The hyped, happening and happened cloud technologies and data storage solutions @ bol.com

We asked 25 developers, five tech leads and someone “who does unspeakable things with technology” - more commonly known as our principle tech lead which technologies (tools, libraries, language or frameworks) they believe are hyped, happening or happened:

  • hyped - which new technologies are you eager to learn more about this year?
  • happening - are there any exciting technologies you used last year that we should learn this year?
  • happened - did you walk away from any technologies last year?

This is what we got back:

Venn2

This blog post, which is part of a series of six blog posts in total, we have a closer look at cloud technologies and data storage solutions:

Cloud Data Storage

Here you can find a complete overview of all blogs in this series.

Google Cloud

We have been on cloud nine ever since we spun up our first application in Google’s cloud. Nowadays, bol.com runs a vast amount of new and existing applications in the sky. The Google cloud project offers a rich tech stack. The responses which contain a variety of cloud technology reflect that. Here we only describe a few cloud technologies. Of course, that does not do justice to the overwhelming amount of useful tools the cloud brings.

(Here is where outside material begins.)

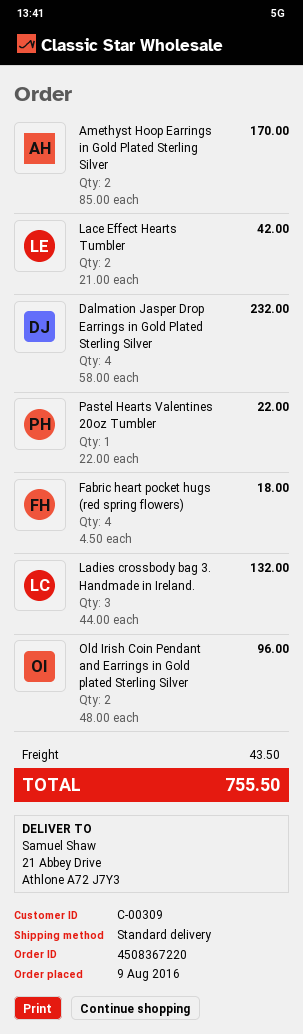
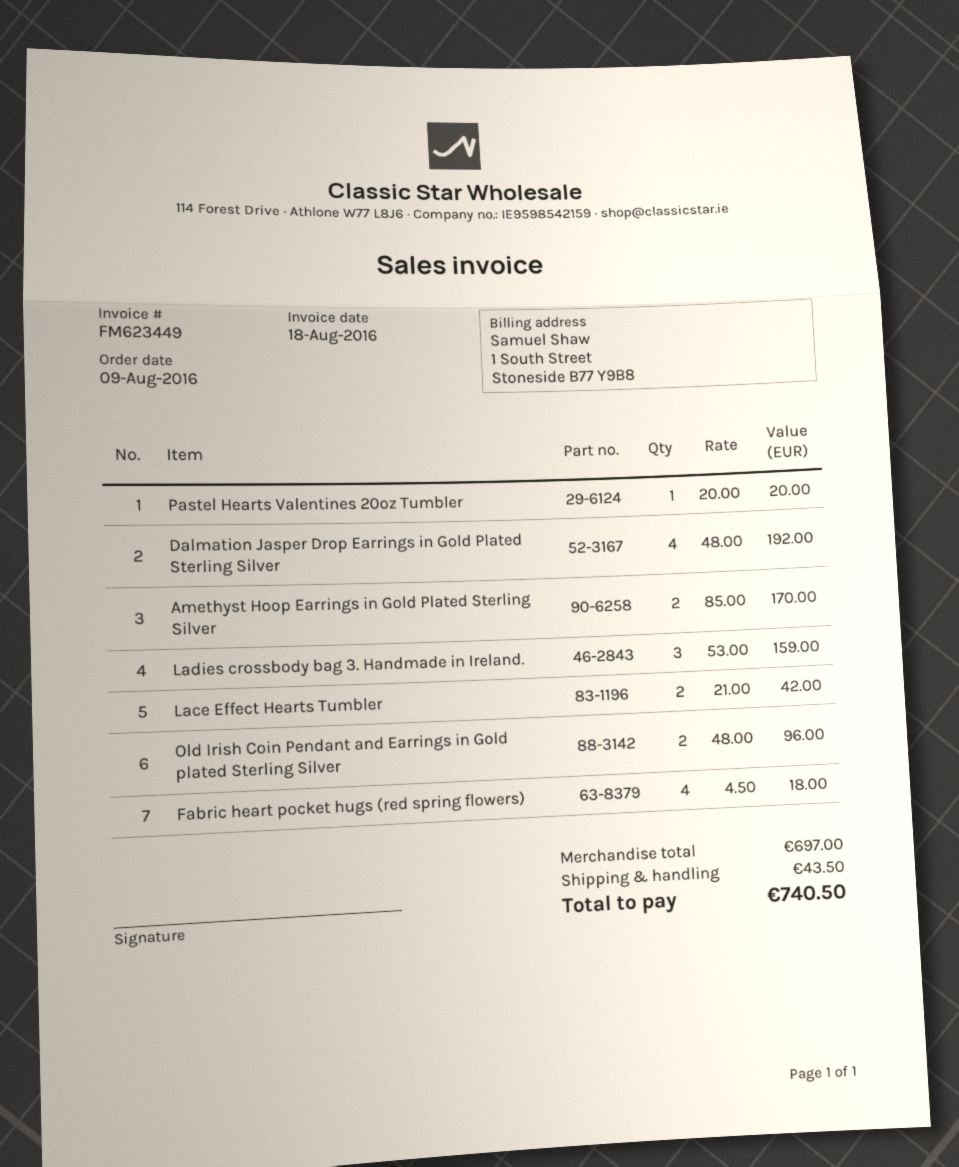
Dalmation Jasper Drop Earrings in Gold Plated Sterling Silver: 4 x 58.00 = 232.00 -> 4 x 48.00 = 192.00
Pastel Hearts Valentines 20oz Tumbler: 1 x 22.00 = 22.00 -> 1 x 20.00 = 20.00
Ladies crossbody bag 3. Handmade in Ireland.: 3 x 44.00 = 132.00 -> 3 x 53.00 = 159.00
total: 755.50 -> 740.50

Before we dive into the next two tools, however, we first need to explain to you a little bit about Kubernetes. Just in case you don’t know what that term means.

Kubernetes

You build it, you run it, you love it - a phrase often heard and practiced within bol.com. As we’ve already shown, we build our applications with various programming languages. When it comes to the cloud, we run and manage our applications with Kubernetes - also known as K8s and we use Docker to create containers for our applications.

As a container management system, Kubernetes helps us deploy and run containerised applications in the cloud. With Kubernetes we don’t have to worry about which physical machine our container runs on. We don’t even have to worry when this machine dies. Kubernetes will automatically detect this and spin up a new application instance for us. With the right configuration Kubernetes is even capable of scaling our applications automatically based on CPU usage or other metrics. (See for example here how kubernetes can save you headaches and money). Kubernetes takes away all of these and other challenges for us and that’s why we love it.

Kubeadm and K9s

Now that you are all hyped up about using kubernetes, and have already created your container, you might be wondering how you can create a kubernetes cluster to deploy your container in. Kubeadm allows you to set up a minimum viable cluster on an existing infrastructure by configuring and starting up all required kubernetes components. This allows you to quickly set up a kubernetes cluster which allows services to talk to the kubernetes API.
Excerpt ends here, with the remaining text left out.